• **TASK TO COMPLETE**:
Would you set down every entry again, exactly as written?

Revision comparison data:
══════════════════════════════
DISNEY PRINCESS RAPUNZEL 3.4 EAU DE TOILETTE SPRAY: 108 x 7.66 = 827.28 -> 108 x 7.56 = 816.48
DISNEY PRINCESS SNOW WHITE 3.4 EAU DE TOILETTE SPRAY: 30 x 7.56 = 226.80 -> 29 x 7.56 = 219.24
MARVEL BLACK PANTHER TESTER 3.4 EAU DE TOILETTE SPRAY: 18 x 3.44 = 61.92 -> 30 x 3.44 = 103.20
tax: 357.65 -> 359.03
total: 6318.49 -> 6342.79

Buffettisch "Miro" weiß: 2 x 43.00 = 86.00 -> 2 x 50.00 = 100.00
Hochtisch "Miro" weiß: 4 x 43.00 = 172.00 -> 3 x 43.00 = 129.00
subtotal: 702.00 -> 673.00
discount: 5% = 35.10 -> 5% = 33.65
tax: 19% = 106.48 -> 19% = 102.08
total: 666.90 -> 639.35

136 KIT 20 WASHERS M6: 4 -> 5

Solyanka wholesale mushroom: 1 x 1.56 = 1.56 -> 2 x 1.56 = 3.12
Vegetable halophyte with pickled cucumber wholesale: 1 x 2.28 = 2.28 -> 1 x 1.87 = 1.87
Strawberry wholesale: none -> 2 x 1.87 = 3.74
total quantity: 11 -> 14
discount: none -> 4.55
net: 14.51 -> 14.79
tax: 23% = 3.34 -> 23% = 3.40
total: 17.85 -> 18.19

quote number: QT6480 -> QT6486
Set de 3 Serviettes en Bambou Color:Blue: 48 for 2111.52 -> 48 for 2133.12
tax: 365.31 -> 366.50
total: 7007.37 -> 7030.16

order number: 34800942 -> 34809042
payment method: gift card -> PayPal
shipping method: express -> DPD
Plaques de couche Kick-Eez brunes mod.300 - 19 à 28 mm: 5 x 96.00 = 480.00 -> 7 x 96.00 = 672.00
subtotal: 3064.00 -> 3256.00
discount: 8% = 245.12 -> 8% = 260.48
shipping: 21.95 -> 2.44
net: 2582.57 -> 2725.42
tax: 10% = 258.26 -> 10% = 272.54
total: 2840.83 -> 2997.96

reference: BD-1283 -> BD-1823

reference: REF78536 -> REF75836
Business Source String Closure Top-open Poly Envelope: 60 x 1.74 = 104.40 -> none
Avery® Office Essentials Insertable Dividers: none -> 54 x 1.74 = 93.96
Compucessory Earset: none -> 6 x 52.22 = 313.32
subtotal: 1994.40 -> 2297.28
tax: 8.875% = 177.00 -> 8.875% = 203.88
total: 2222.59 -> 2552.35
══════════════════════════════
• **THE ANSWER**:
DISNEY PRINCESS RAPUNZEL 3.4 EAU DE TOILETTE SPRAY: 108 x 7.66 = 827.28 -> 108 x 7.56 = 816.48
DISNEY PRINCESS SNOW WHITE 3.4 EAU DE TOILETTE SPRAY: 30 x 7.56 = 226.80 -> 29 x 7.56 = 219.24
MARVEL BLACK PANTHER TESTER 3.4 EAU DE TOILETTE SPRAY: 18 x 3.44 = 61.92 -> 30 x 3.44 = 103.20
tax: 357.65 -> 359.03
total: 6318.49 -> 6342.79

Buffettisch "Miro" weiß: 2 x 43.00 = 86.00 -> 2 x 50.00 = 100.00
Hochtisch "Miro" weiß: 4 x 43.00 = 172.00 -> 3 x 43.00 = 129.00
subtotal: 702.00 -> 673.00
discount: 5% = 35.10 -> 5% = 33.65
tax: 19% = 106.48 -> 19% = 102.08
total: 666.90 -> 639.35

136 KIT 20 WASHERS M6: 4 -> 5

Solyanka wholesale mushroom: 1 x 1.56 = 1.56 -> 2 x 1.56 = 3.12
Vegetable halophyte with pickled cucumber wholesale: 1 x 2.28 = 2.28 -> 1 x 1.87 = 1.87
Strawberry wholesale: none -> 2 x 1.87 = 3.74
total quantity: 11 -> 14
discount: none -> 4.55
net: 14.51 -> 14.79
tax: 23% = 3.34 -> 23% = 3.40
total: 17.85 -> 18.19

quote number: QT6480 -> QT6486
Set de 3 Serviettes en Bambou Color:Blue: 48 for 2111.52 -> 48 for 2133.12
tax: 365.31 -> 366.50
total: 7007.37 -> 7030.16

order number: 34800942 -> 34809042
payment method: gift card -> PayPal
shipping method: express -> DPD
Plaques de couche Kick-Eez brunes mod.300 - 19 à 28 mm: 5 x 96.00 = 480.00 -> 7 x 96.00 = 672.00
subtotal: 3064.00 -> 3256.00
discount: 8% = 245.12 -> 8% = 260.48
shipping: 21.95 -> 2.44
net: 2582.57 -> 2725.42
tax: 10% = 258.26 -> 10% = 272.54
total: 2840.83 -> 2997.96

reference: BD-1283 -> BD-1823

reference: REF78536 -> REF75836
Business Source String Closure Top-open Poly Envelope: 60 x 1.74 = 104.40 -> none
Avery® Office Essentials Insertable Dividers: none -> 54 x 1.74 = 93.96
Compucessory Earset: none -> 6 x 52.22 = 313.32
subtotal: 1994.40 -> 2297.28
tax: 8.875% = 177.00 -> 8.875% = 203.88
total: 2222.59 -> 2552.35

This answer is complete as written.